▶ ASSIGNMENT
Look through the data below for the line with "To convert an" and the line with "- Use the QR-Code", then output those two and all lines in between, exactly as written.

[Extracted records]
_ _ _ _ _ _ _

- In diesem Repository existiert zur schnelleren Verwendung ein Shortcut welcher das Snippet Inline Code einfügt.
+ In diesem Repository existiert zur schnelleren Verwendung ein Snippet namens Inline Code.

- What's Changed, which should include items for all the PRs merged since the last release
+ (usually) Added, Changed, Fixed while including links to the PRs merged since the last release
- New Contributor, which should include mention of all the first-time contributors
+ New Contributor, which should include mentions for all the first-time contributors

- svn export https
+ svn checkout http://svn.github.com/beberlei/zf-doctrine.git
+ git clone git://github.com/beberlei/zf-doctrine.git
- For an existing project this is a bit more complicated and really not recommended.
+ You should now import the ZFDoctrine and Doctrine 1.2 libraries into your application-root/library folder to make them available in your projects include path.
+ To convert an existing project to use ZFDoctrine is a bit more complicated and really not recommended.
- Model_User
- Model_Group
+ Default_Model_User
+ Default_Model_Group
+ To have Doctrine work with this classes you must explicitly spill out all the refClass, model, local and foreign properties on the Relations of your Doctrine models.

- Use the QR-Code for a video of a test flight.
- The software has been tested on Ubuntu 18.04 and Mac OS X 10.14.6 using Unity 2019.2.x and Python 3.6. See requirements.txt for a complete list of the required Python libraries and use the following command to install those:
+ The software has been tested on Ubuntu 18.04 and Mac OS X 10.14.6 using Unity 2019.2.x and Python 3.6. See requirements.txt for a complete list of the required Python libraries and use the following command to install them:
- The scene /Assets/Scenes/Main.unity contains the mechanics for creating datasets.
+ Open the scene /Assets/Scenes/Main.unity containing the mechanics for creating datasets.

_ _ _ _ _ _ _

▶ SOLUTION
+ To convert an existing project to use ZFDoctrine is a bit more complicated and really not recommended.
- Model_User
- Model_Group
+ Default_Model_User
+ Default_Model_Group
+ To have Doctrine work with this classes you must explicitly spill out all the refClass, model, local and foreign properties on the Relations of your Doctrine models.

- Use the QR-Code for a video of a test flight.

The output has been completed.